Thanks again for the great help!

[hyiltiz]

Does this mean LUKS2 is now supported? I am a bit confused as it is not mentioned in the docs and the few issues that mention LUKS2 are from a few years ago, e.g., #343. Does LUKS2 provide technical advantages over LUKS1 as far as security is concerned? Is LUKS2 the default in tomb now, or is there a way to use it? I dug up a tomb yesterday and had to patch the tomb bash script myself to _cryptsetup function specifies --type luks1 so tomb lock could work. (Maybe I should open another issue asking for LUKS2 support instead of bikeshedding here?)

[jaromil]

Does this mean LUKS2 is now supported?

Tomb volumes are LUKS1 only. This is hardcoded around line 1263 of the tomb script

Does LUKS2 provide technical advantages over LUKS1 as far as security is concerned?

Most advantages are about integrity, some improvement to brute-force protection, see the LUKS2 FAQ

Is LUKS2 the default in tomb now, or is there a way to use it?

No is not default and no there is no way to use it up until now with Tomb 2.x series.

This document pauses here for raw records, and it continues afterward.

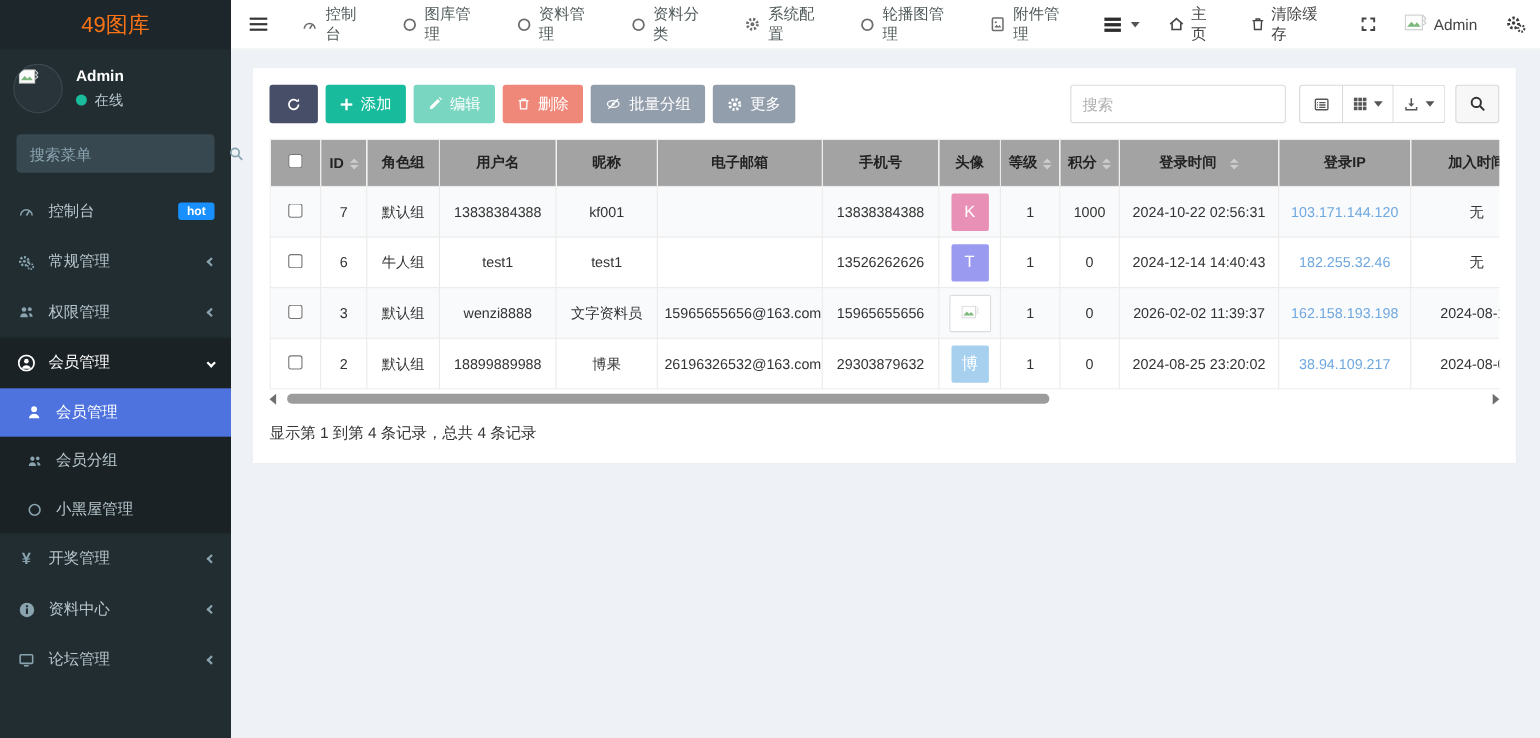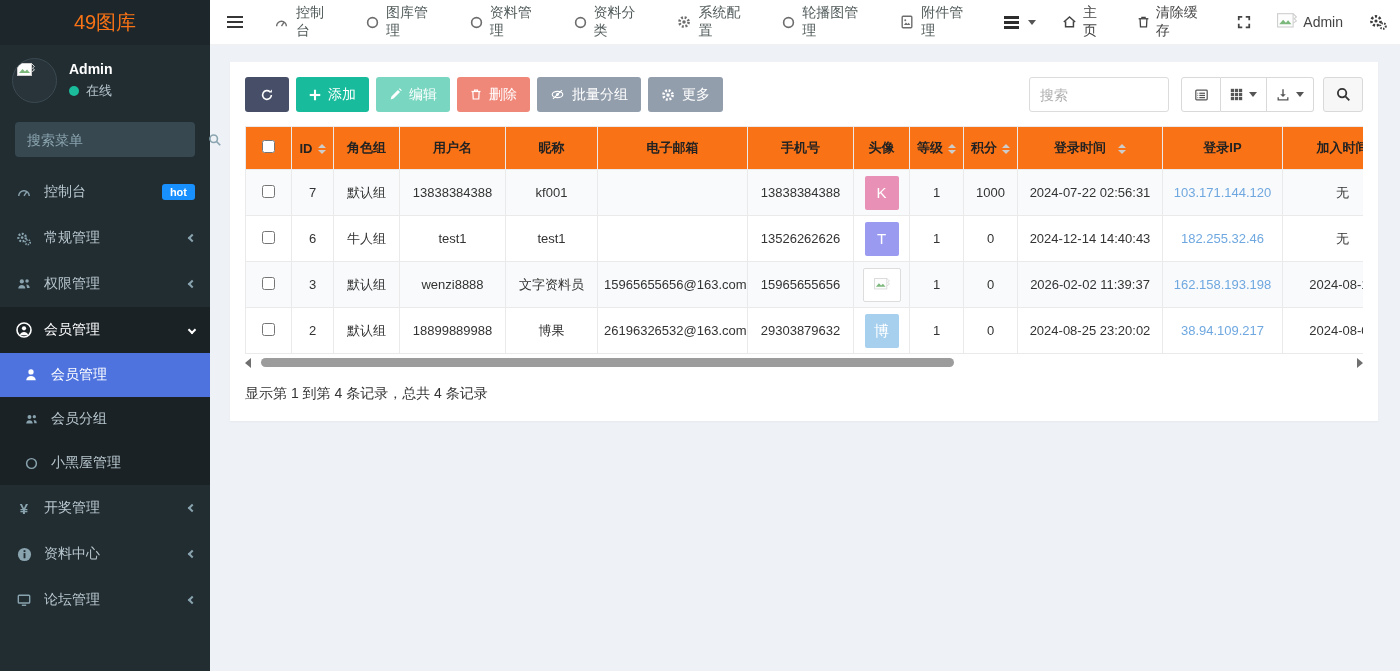--- a/index.html
+++ b/index.html
@@ -63,7 +63,7 @@
   .btn-del { background:#f0887a; }
   .btn-gray { background:#939eac; }
   .tsearch { margin-left:auto; display:flex; align-items:flex-start; }
-  .tsearch input { width:140px; height:35px; border:1px solid #dcdcdc; border-radius:3px; padding:16px 10px; font-size:14px; font-family:inherit; color:#8b5cf6; outline:none; }
+  .tsearch input { width:196px; height:35px; border:1px solid #dcdcdc; border-radius:3px; padding:16px 10px; font-size:14px; font-family:inherit; color:#8b5cf6; outline:none; }
   .tsearch input::placeholder { color:#b0b0b0; }
   .vgroup { display:flex; margin-left:12px; }
   .vbtn { height:35px; min-width:40px; background:#fff; border:1px solid #d9d9d9; display:inline-flex; align-items:center; justify-content:center; gap:4px; padding:0 9px; cursor:pointer; color:#555; }

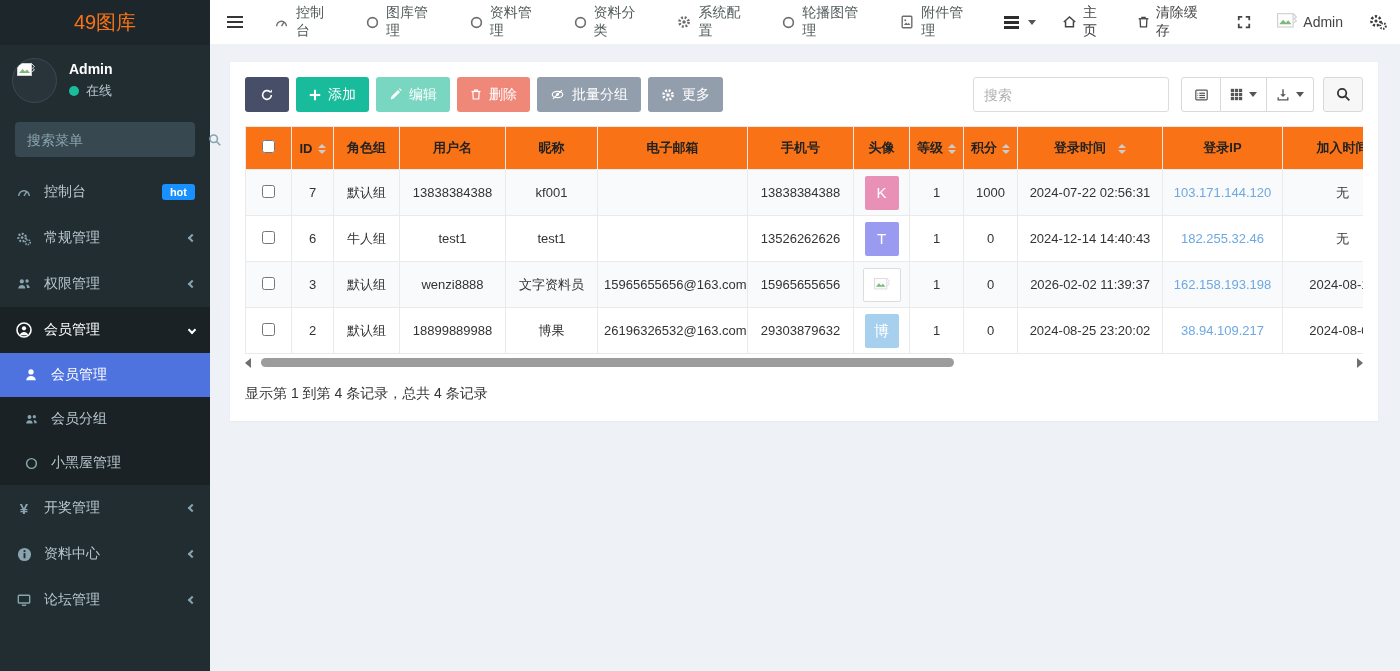--- a/index.html
+++ b/index.html
@@ -77,7 +77,7 @@
   .table-wrap { width:1118px; overflow:hidden; }
   table { border-collapse:collapse; table-layout:fixed; width:1157px; font-size:13px; }
   th,td { border:1px solid #eaeaea; text-align:center; padding:0 6px; white-space:nowrap; overflow:hidden; }
-  thead th { height:43px; font-weight:bold; color:#222; background:#f97316; font-size:13px;margin-left:48px; }
+  thead th { height:43px; font-weight:bold; color:#222; background:#a3a3a3; font-size:13px;margin-left:48px; }
   tbody td { height:46px; color:#333; }
   tbody tr:nth-child(odd) { background:#f9fafb; }
   .sorter { display:inline-flex; flex-direction:column; gap:2px; margin-left:5px; vertical-align:middle; }

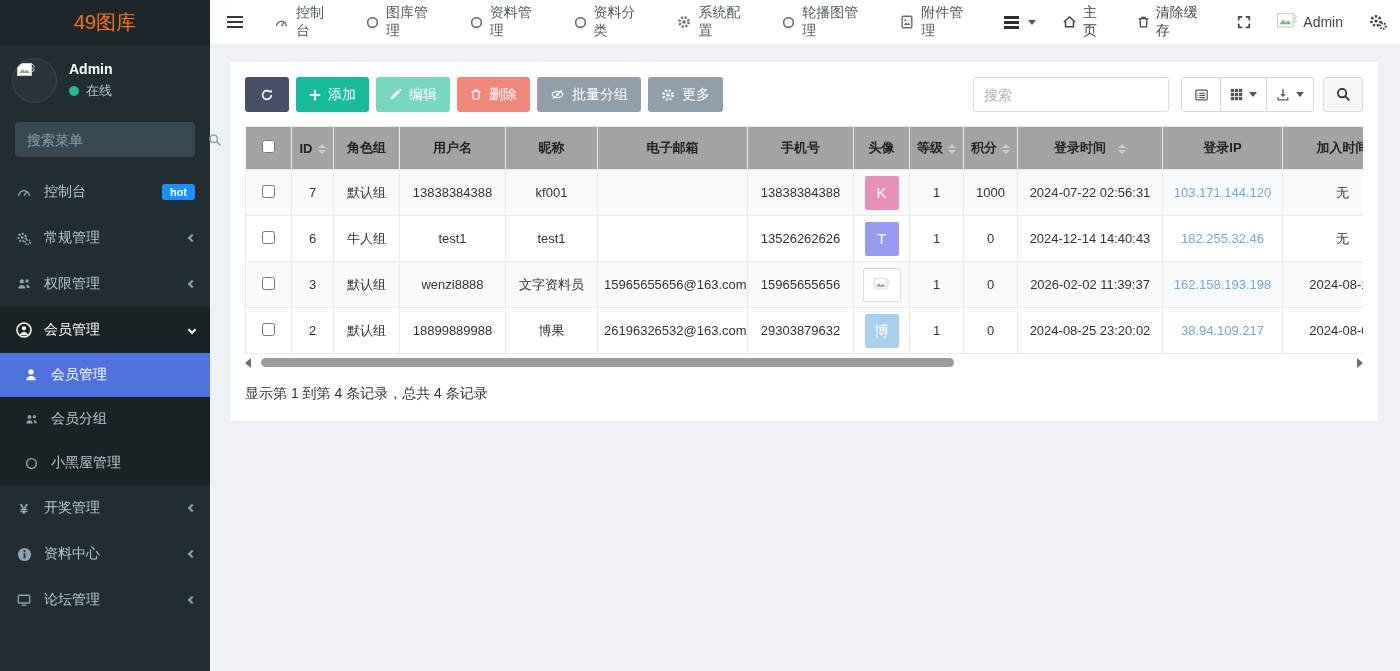--- a/index.html
+++ b/index.html
@@ -536,7 +536,7 @@
               <td><span class="lavatar" style="background-color: rgb(232, 144, 181);">K</span></td>
               <td>1</td>
               <td>1000</td>
-              <td>2024-07-22 02:56:31</td>
+              <td>2024-10-22 02:56:31</td>
               <td><a>103.171.144.120</a></td>
               <td>无</td>
             </tr>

I dug up a tomb yesterday and had to patch the tomb bash script myself to _cryptsetup function specifies --type luks1 so tomb lock could work.

You are patching an old version of the tomb script since this fix is now included. There should be no danger in doing so, however keep an eye on KNOWN BUGS to see if anything has been happening that affects your setup.

(Maybe I should open another issue asking for LUKS2 support instead of bikeshedding here?)

As you like, its on my mind anyway, but with low priority. Since this change will introduce multiple incompatible formats, I'm also considering wider support for tc-play and veracrypt and this may all converge in a new major Tomb v3 release some day.